On Saturday night we came back from dinner and turned on the tv. For the last 6 minutes of the England vs Scotland world cup qualifier. Mel insisted. England 1-0 up, all comfortable, what could possibly go wrong?

Scotland scored from a free-kick. Major bummer. Gordon Strachan leaping round like a mad thing. Two minutes later they get another free-kick. Same guy, same thing, another sodding goal. Strachan needing treatment from a physiotherapist and two psychotherapists. Game in injury time and the Scots, who are pretty much incapable of beating anyone, are 2-1 up against the most hated foe. Hamden positively electric with glee and the sound of drunken Scottish merriment.

Third minute of injury time, ball comes across the Scottish box, running to the far post is a modern-day God. Harry Kane, rushing forward, eye over his shoulder on the ball, volleys neatly, calmly, precisely into the goal. 2-2. Game over. Strachan carried off by men in white coats.

And all this to add joy to my Scottish trip.

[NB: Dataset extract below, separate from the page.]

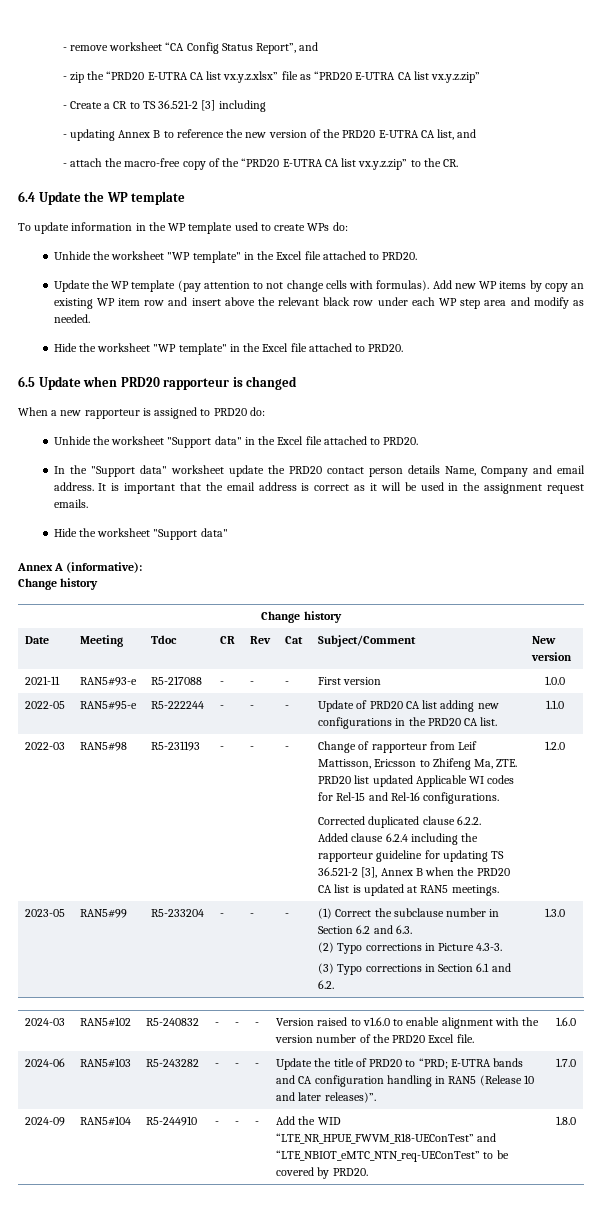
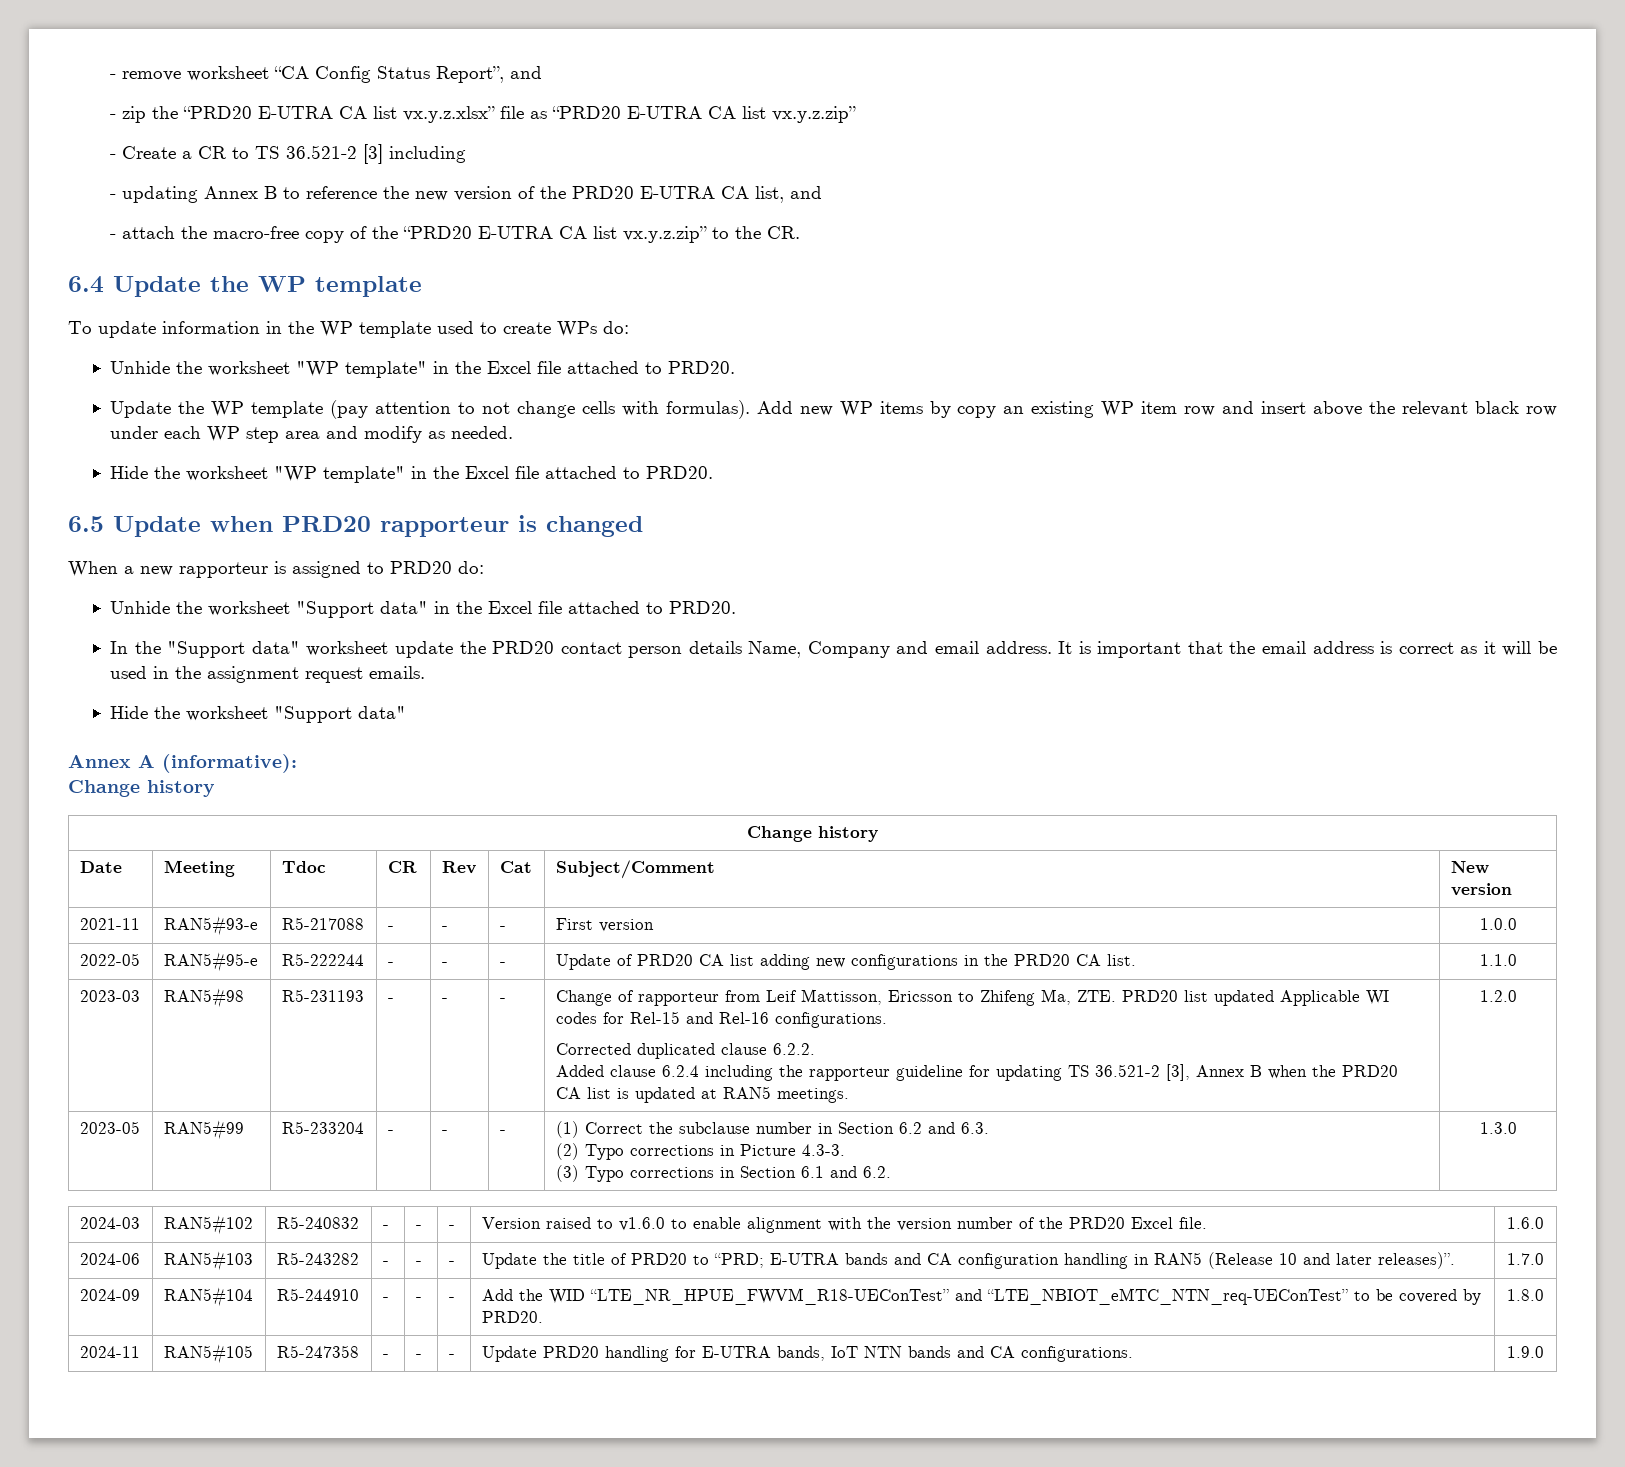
- 2022-03
+ 2023-03
+ 2024-11 | RAN5#105 | R5-247358 | - | - | - | Update PRD20 handling for E-UTRA bands, IoT NTN bands and CA configurations. | 1.9.0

Then we stayed at Ackergill Tower. A 15th Century castle now a ‘luxury’ hotel, standing on the coast in 400 acres, usual stuff. They didn’t say ‘restored to its original state’ because we like windows and lights. But I think the plumbing was original. Call us odd but in our wordly travels we’ve come to admit that we greatly prefer the somewhat austere and stark minimalist efficiency in the Marriott/Four Seasons/Premier Inn(?) mode to ‘country house tweed’, suits of armour, 16 flights of liftless stone staircases lit by candles. But heh, you’re in northern Scotland, ya get wot yer given.

Which wasn’t our dinner. Because they forgot to bring it. We sat, we drank, we drank more, we’d had our starter, which were totally fab, and we waited. Eventually, after we questioned, they had an ‘oh shit!!!’ moment. The order was lost? Misplaced?? Who knows. Have a free drink on us. Hic. Shit happens, meal was eventually totally superb.

Next morning, as you do, you sit in the same place where you dined just a few hours before, and await breakfast. “Sorry” said the waitress, never a good start to any conversation, particularly when food’s involved. “Sorry but the chef hasn’t turned up so you can only have serials, fruit, cold shit. We’re trying to get another chef shipped in and he may come soon…”

Fawlty Towers. You know the one. It all made sense. My first thought was ‘no-one here is capable of cooking an egg??’ then realised that I really didn’t need it, could live without and would take the credit on the bill.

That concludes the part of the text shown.